Effectiviteit (werk boven uitkering)
In het kader van de effectiviteit, werk boven uitkering, mist de LCR in de evaluatie aandacht voor de steeds groter wordende nadruk op de kortste weg naar werk. De vraag of deze nadruk op de kortste weg naar werk, invloed heeft op de duurzaamheid van plaatsingen, wordt niet gesteld en blijft daarmee onbeantwoord. In onze reactie zullen we ook hier nader op ingaan (zie Ad 3 Effectiviteit, werk boven uitkering).

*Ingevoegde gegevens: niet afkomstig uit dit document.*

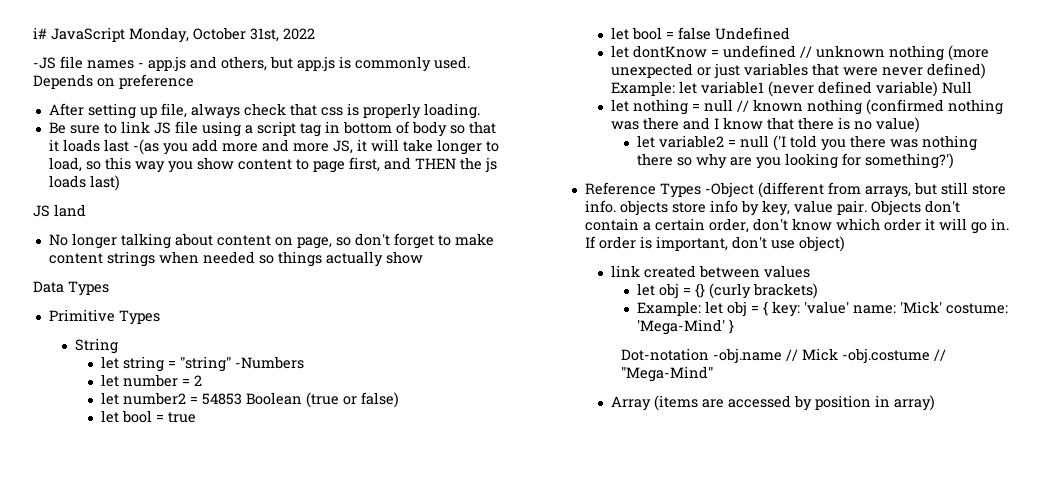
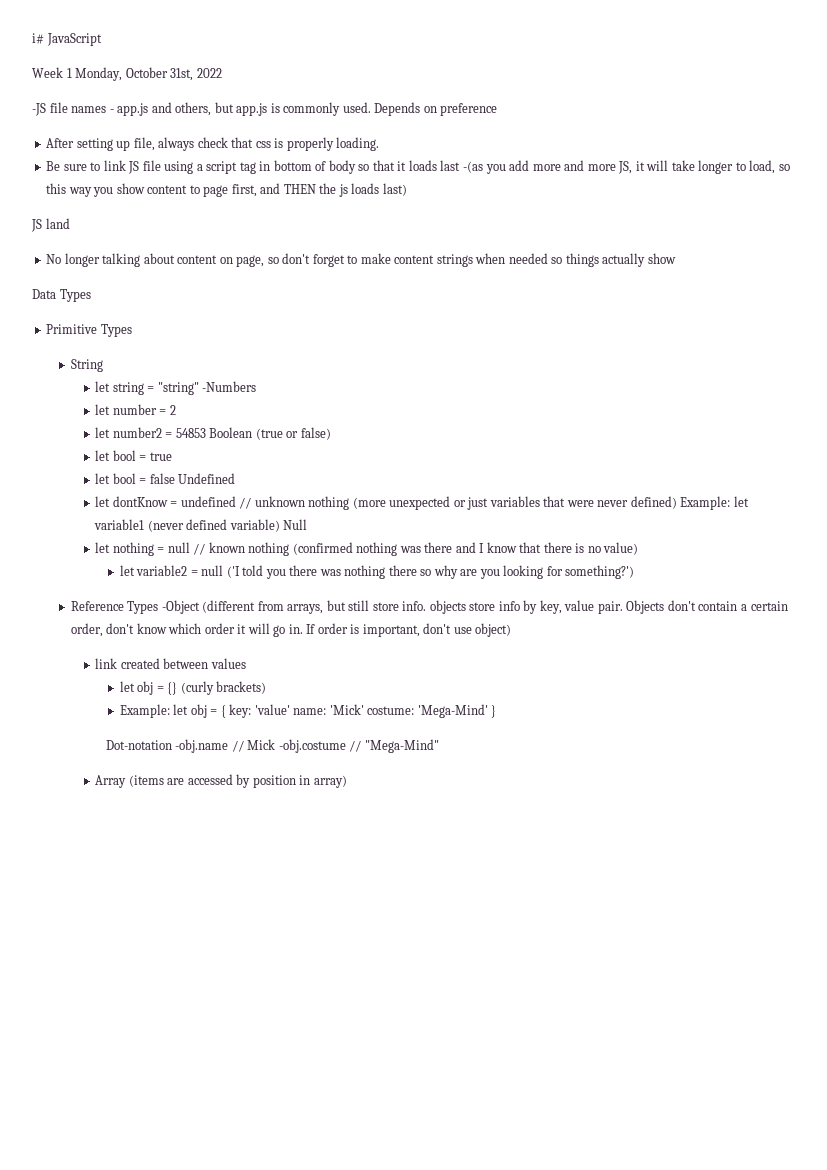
(125, 34) none -> [32,67,72,78] // Week 1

Hoofdaanbevelingen SUWI evaluatie
In hoofdstuk 2 van de SUWI evaluatie worden acht hoofdaanbevelingen gedaan. De LCR mist hoofdaanbevelingen op het terrein van klantgerichtheid en cliëntenparticipatie. Dit bevreemdt de LCR omdat klantgerichtheid één van de hoofddoelstellingen van de Wet SUWI is en er wel wordt geconstateerd dat klantgerichtheid nog veel verbeteringen behoeft.

De LCR zou de volgende aanbevelingen willen toevoegen:

· Versterk de positie van de cliënt in het sociale zekerheidsstelsel zodat hij een meer gelijkwaardige positie krijgt in de relatie met de uitvoeringsorganisatie. Dit zal positieve impulsen geven aan de klantgerichtheid van de uitvoeringsorganisaties.


· Definieer het begrip klantgerichtheid eenduidig en helder en maak de inhoudelijke aspecten van het begrip klantgerichtheid op basis van deze definitie meetbaar.


· Leg de rol en doelstelling van cliëntenparticipatie eenduidig in wet- en regelgeving vast. Veranker op basis van deze rol en doelstelling van cliëntenparticipatie de randvoorwaarden met betrekking tot het kunnen functioneren van cliëntenraden in de regelgeving. Hierbij gaat het om: rechten en plichten raden, geschillenregeling, facilitering op het terrein van ondersteuning, scholing en financiering.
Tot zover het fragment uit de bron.